Required work
Only the lines holding "font" are wanted; find them in the listing and return each one.

········

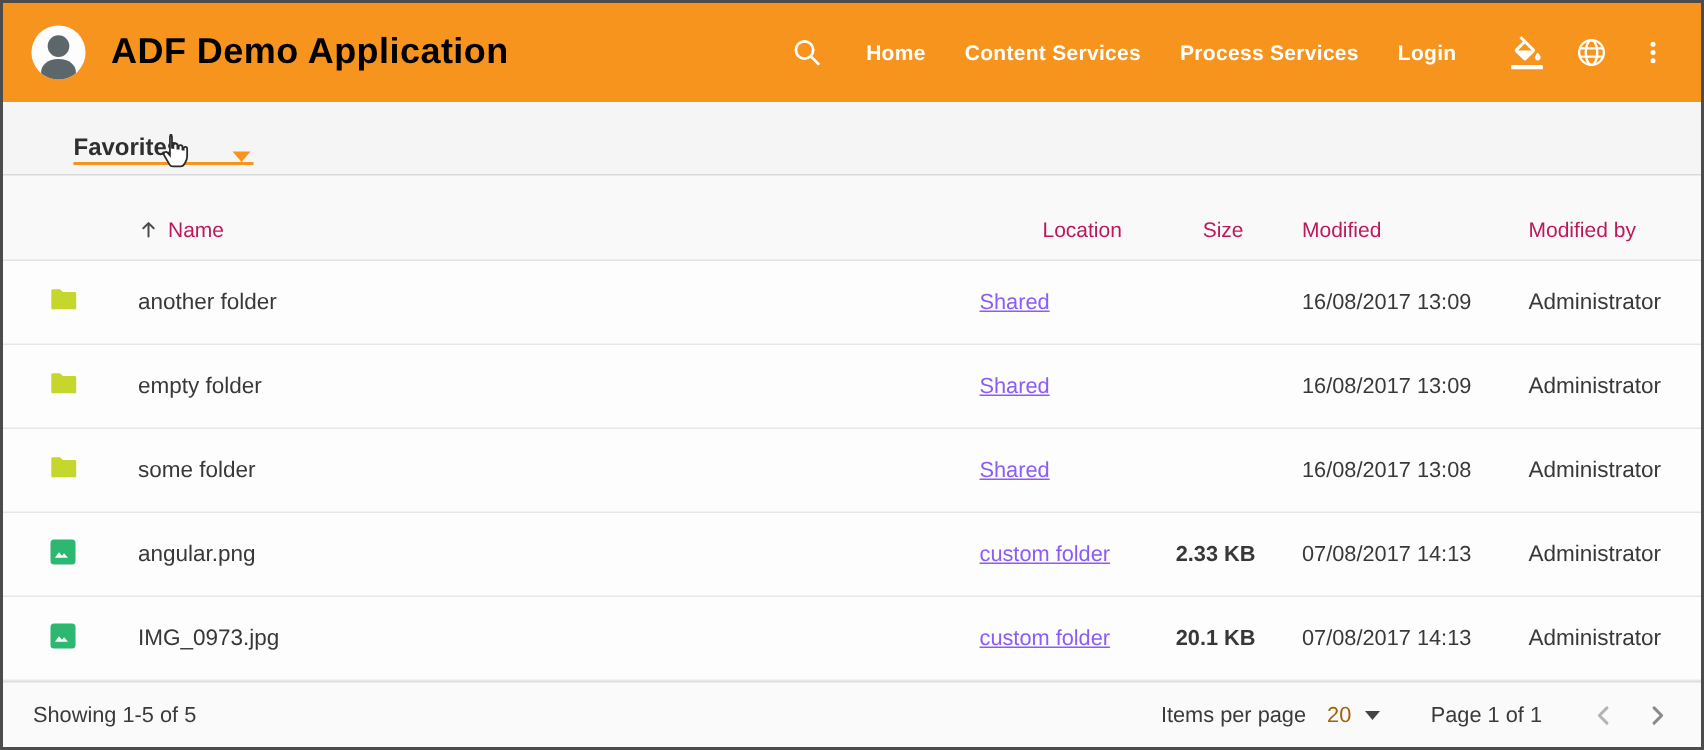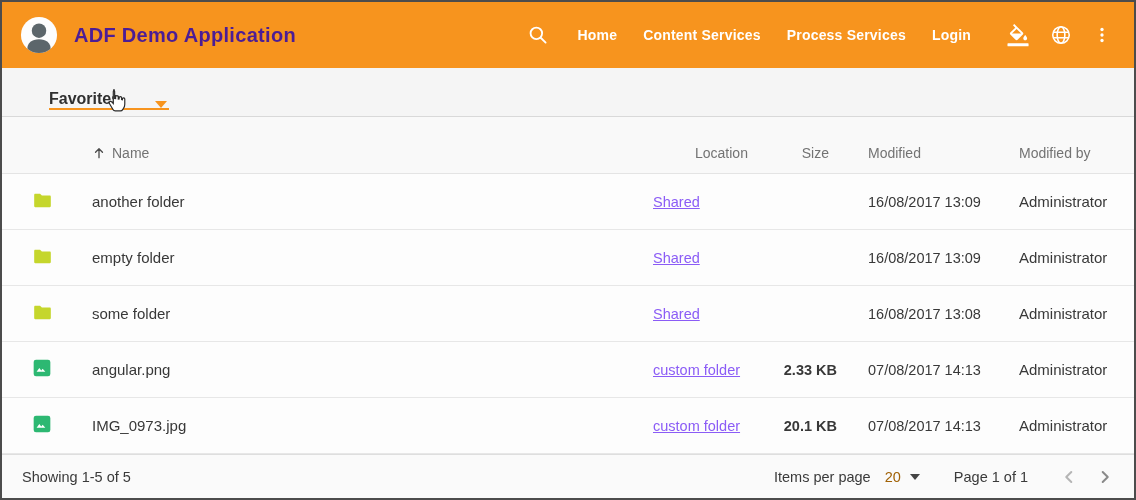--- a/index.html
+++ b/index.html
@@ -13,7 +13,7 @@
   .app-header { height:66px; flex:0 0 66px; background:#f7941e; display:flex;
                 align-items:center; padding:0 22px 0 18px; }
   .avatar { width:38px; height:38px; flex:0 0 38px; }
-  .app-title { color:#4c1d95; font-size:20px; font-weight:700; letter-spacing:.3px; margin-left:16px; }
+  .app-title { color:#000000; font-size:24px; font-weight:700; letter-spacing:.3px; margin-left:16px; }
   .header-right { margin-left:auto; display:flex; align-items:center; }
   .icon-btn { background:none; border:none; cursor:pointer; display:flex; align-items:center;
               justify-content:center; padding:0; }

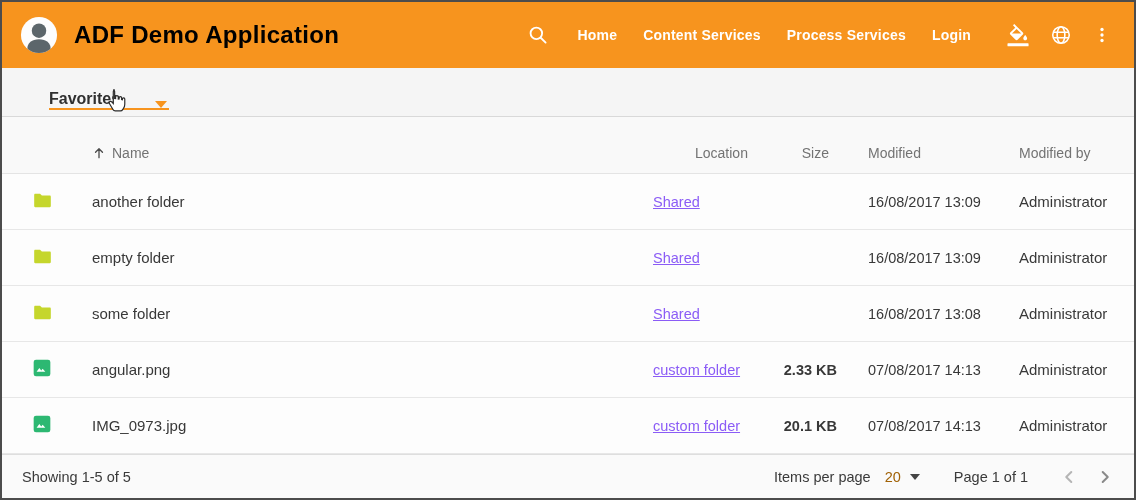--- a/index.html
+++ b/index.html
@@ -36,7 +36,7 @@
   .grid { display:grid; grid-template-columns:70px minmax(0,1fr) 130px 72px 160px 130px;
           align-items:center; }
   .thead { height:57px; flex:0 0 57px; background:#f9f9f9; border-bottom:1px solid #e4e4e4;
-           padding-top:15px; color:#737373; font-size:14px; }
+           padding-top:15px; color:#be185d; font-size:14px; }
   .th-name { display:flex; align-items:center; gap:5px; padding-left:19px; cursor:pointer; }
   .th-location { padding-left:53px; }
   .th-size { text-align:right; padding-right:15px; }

········

Your response
-  .app-title { color:#4c1d95; font-size:20px; font-weight:700; letter-spacing:.3px; margin-left:16px; }
+  .app-title { color:#000000; font-size:24px; font-weight:700; letter-spacing:.3px; margin-left:16px; }
-           padding-top:15px; color:#737373; font-size:14px; }
+           padding-top:15px; color:#be185d; font-size:14px; }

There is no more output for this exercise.